*Your goal:* Across the lines of the records below, how many have the string "overall" in them? Answer with the number alone.

BEGIN Listed entries

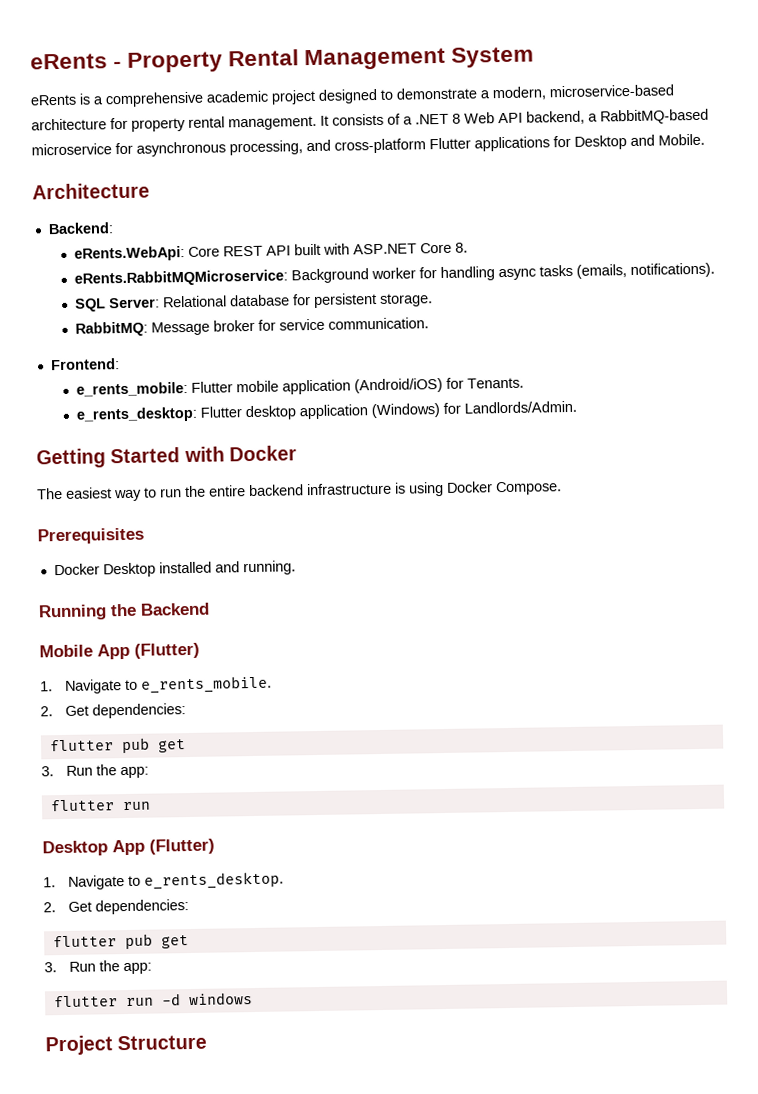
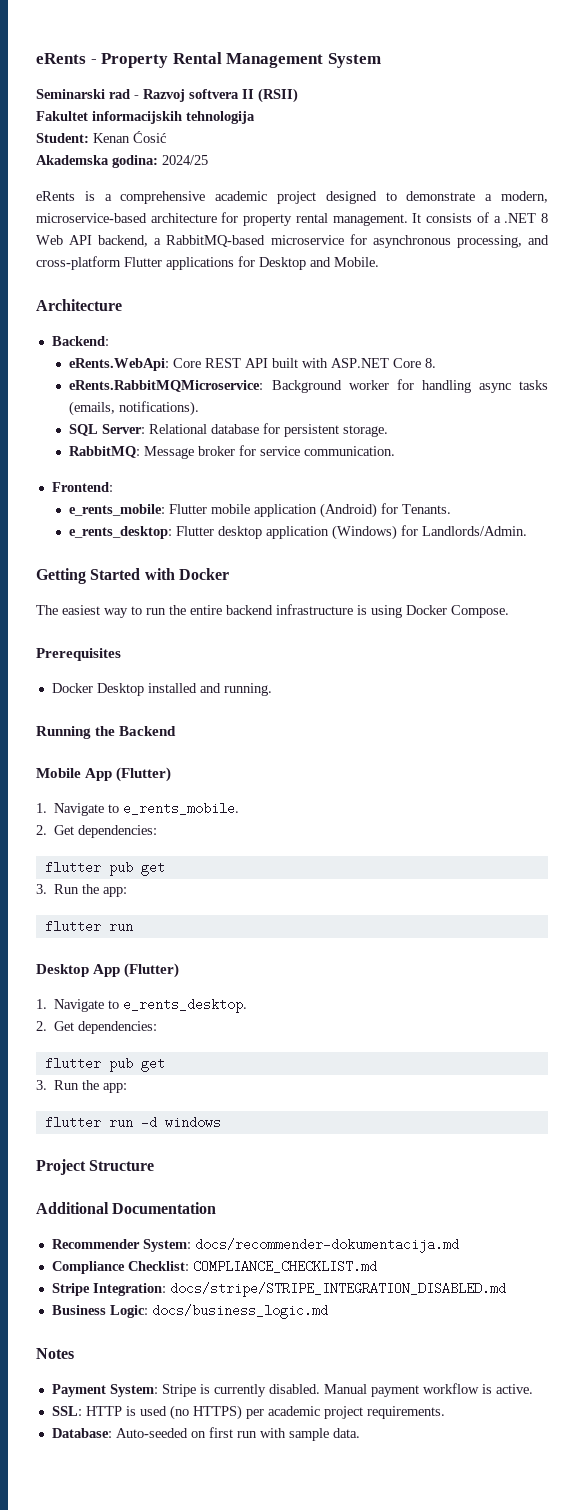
+ Seminarski rad - Razvoj softvera II (RSII)
+ Fakultet informacijskih tehnologija
+ Student: Kenan Ćosić
+ Akademska godina: 2024/25
- e_rents_mobile: Flutter mobile application (Android/iOS) for Tenants.
+ e_rents_mobile: Flutter mobile application (Android) for Tenants.
+ Additional Documentation
+ Recommender System: docs/recommender-dokumentacija.md
+ Compliance Checklist: COMPLIANCE_CHECKLIST.md
+ Stripe Integration: docs/stripe/STRIPE_INTEGRATION_DISABLED.md
+ Business Logic: docs/business_logic.md
+ Notes
+ Payment System: Stripe is currently disabled. Manual payment workflow is active.
+ SSL: HTTP is used (no HTTPS) per academic project requirements.
+ Database: Auto-seeded on first run with sample data.

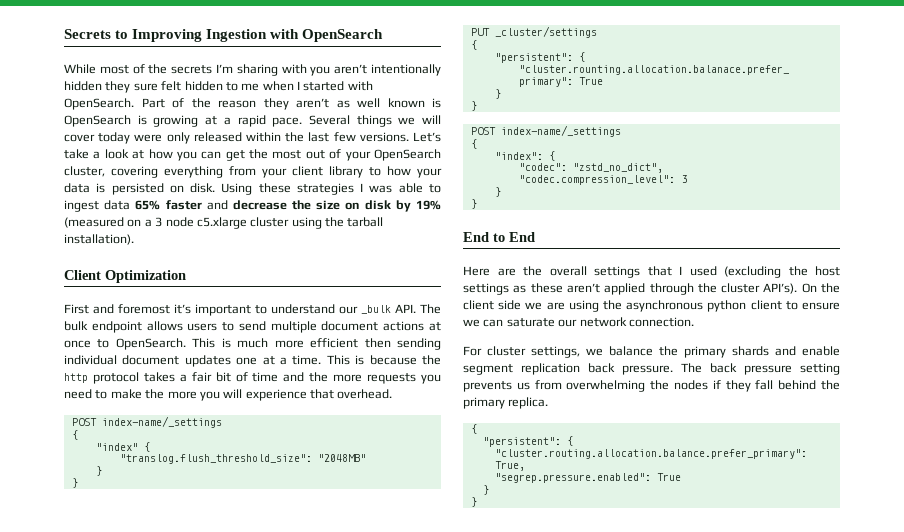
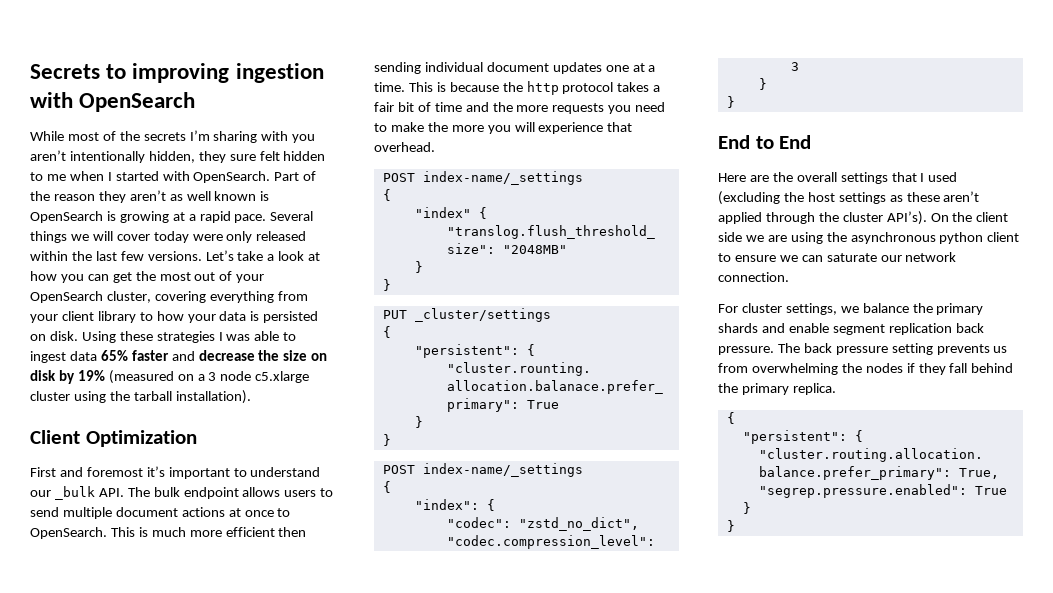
- Secrets to Improving Ingestion with OpenSearch
+ Secrets to improving ingestion with OpenSearch
- While most of the secrets I’m sharing with you aren’t intentionally hidden they sure felt hidden to me when I started with OpenSearch.
+ While most of the secrets I’m sharing with you aren’t intentionally hidden, they sure felt hidden to me when I started with OpenSearch.

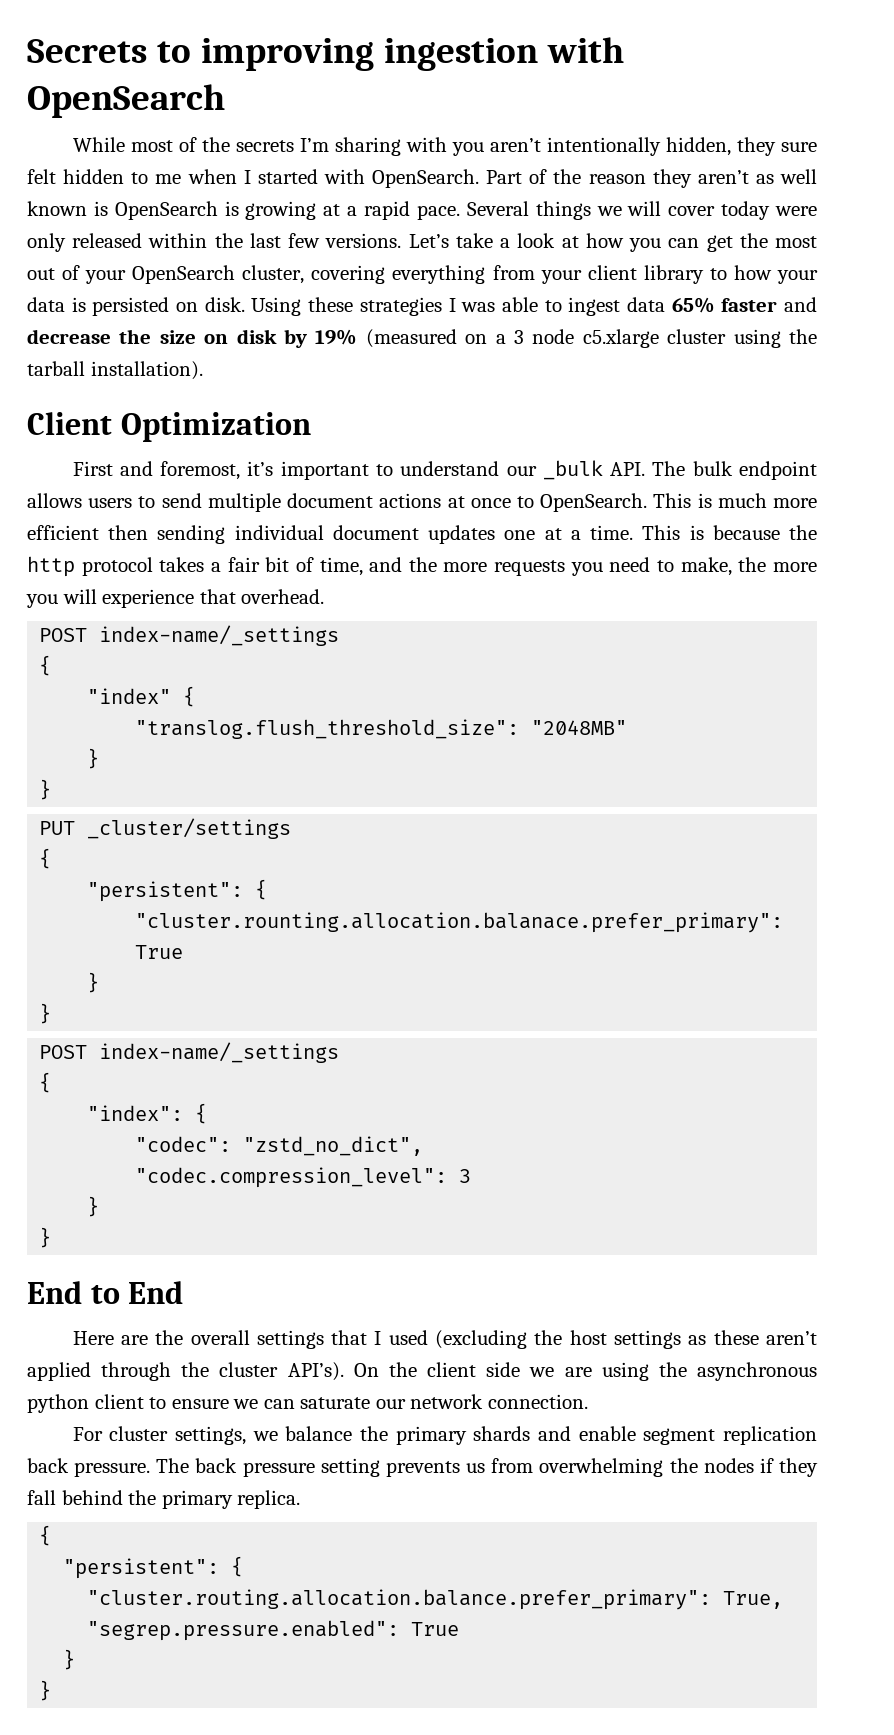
- First and foremost it’s important to understand our _bulk API. The bulk endpoint allows users to send multiple document actions at once to OpenSearch.
+ First and foremost, it’s important to understand our _bulk API. The bulk endpoint allows users to send multiple document actions at once to OpenSearch.
- This is because the http protocol takes a fair bit of time and the more requests you need to make the more you will experience that overhead.
+ This is because the http protocol takes a fair bit of time, and the more requests you need to make, the more you will experience that overhead.

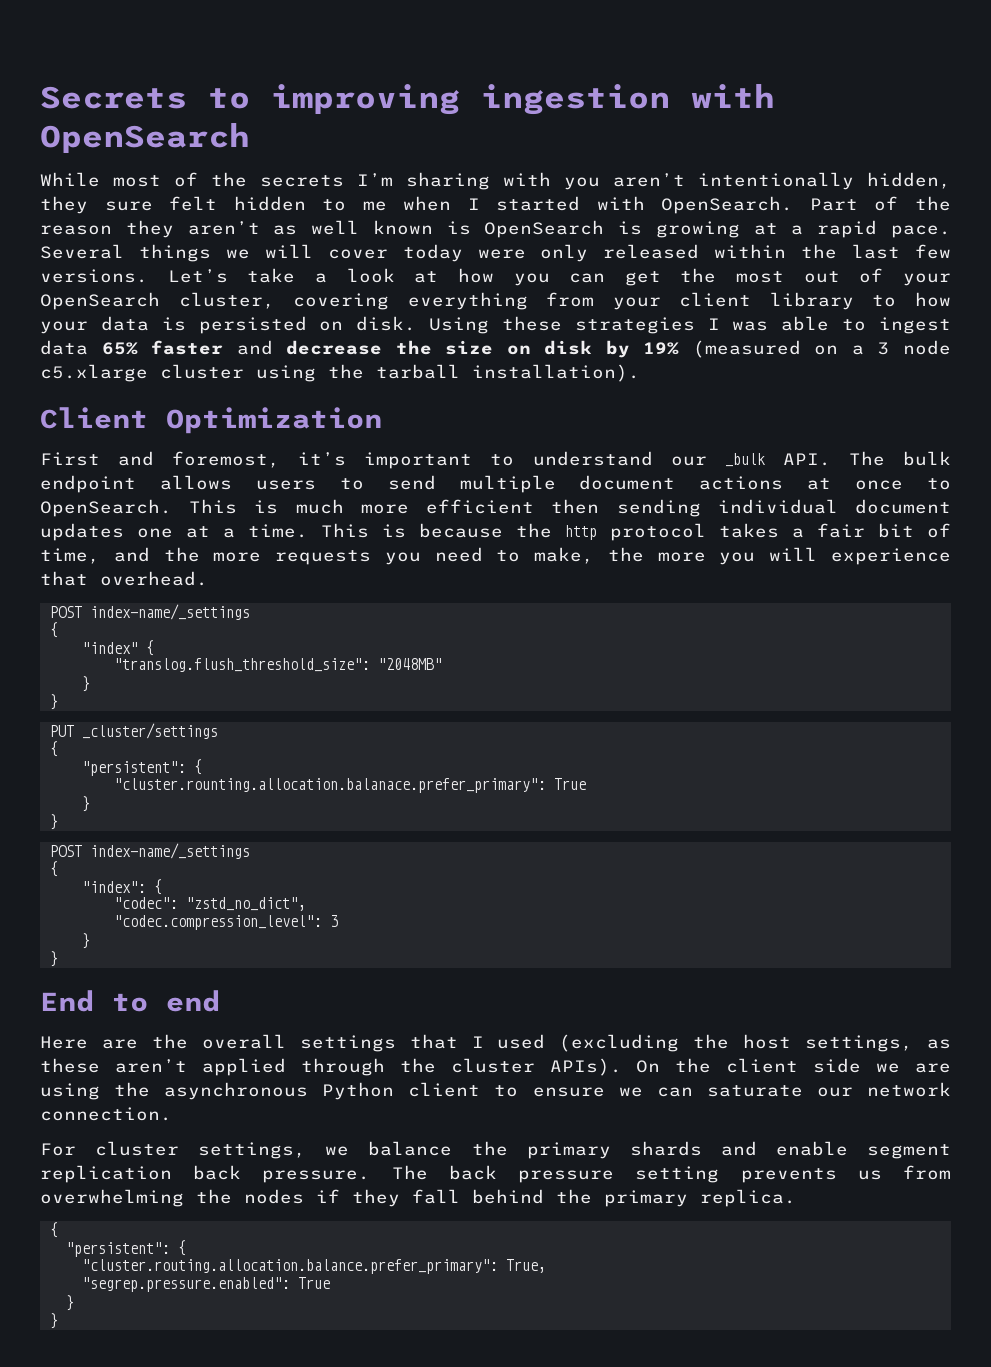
- End to End
+ End to end
- Here are the overall settings that I used (excluding the host settings as these aren’t applied through the cluster API’s).
+ Here are the overall settings that I used (excluding the host settings, as these aren’t applied through the cluster APIs).
- On the client side we are using the asynchronous python client to ensure we can saturate our network connection.
+ On the client side we are using the asynchronous Python client to ensure we can saturate our network connection.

END Listed entries

*Exercise response:* 2